# [What is expected]
The listing below holds a line with "- gNB behavior/procedure" and a line with "in the cell.". Reproduce those two lines exactly, plus everything between them.

# [Material provided]

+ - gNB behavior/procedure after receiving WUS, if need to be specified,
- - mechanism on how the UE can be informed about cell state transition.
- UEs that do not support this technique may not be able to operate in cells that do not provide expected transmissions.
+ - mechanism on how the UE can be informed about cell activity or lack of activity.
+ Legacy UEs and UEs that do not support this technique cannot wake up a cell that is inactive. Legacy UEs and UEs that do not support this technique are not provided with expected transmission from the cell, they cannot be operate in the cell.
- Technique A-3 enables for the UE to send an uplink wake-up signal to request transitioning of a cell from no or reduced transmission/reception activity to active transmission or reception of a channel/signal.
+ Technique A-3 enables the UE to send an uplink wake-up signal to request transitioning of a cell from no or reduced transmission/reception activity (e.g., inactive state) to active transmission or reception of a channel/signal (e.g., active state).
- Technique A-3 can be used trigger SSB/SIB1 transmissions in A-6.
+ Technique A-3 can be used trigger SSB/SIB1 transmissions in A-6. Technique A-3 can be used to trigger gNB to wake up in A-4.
--
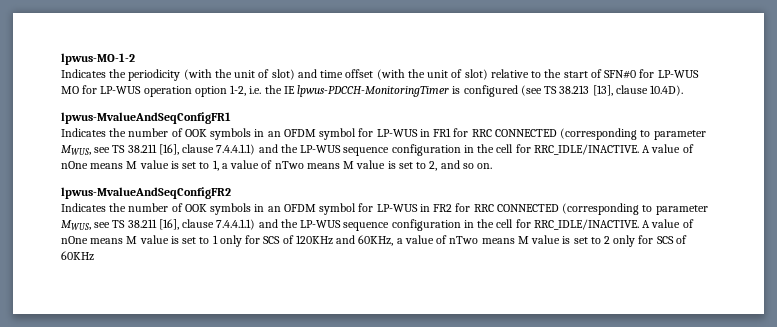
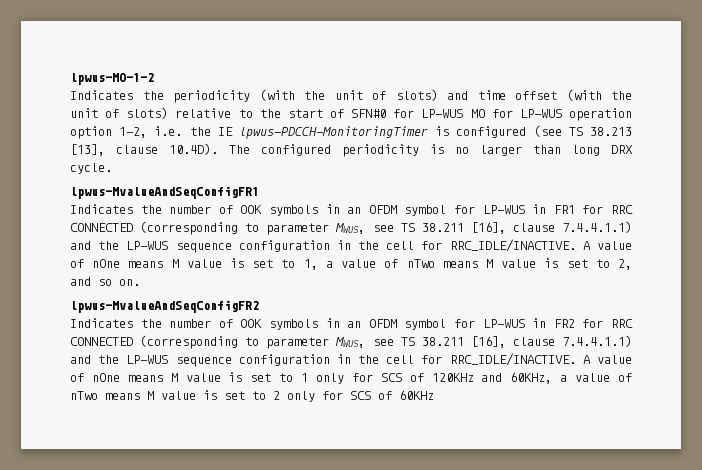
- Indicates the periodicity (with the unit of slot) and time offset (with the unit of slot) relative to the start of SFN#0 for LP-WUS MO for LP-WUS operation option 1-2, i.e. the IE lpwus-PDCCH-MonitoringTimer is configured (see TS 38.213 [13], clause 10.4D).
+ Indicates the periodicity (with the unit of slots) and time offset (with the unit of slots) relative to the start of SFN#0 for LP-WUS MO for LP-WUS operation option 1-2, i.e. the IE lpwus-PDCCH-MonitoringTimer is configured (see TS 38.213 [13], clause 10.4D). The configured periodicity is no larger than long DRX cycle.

# [Answer box]
+ - gNB behavior/procedure after receiving WUS, if need to be specified,
- - mechanism on how the UE can be informed about cell state transition.
- UEs that do not support this technique may not be able to operate in cells that do not provide expected transmissions.
+ - mechanism on how the UE can be informed about cell activity or lack of activity.
+ Legacy UEs and UEs that do not support this technique cannot wake up a cell that is inactive. Legacy UEs and UEs that do not support this technique are not provided with expected transmission from the cell, they cannot be operate in the cell.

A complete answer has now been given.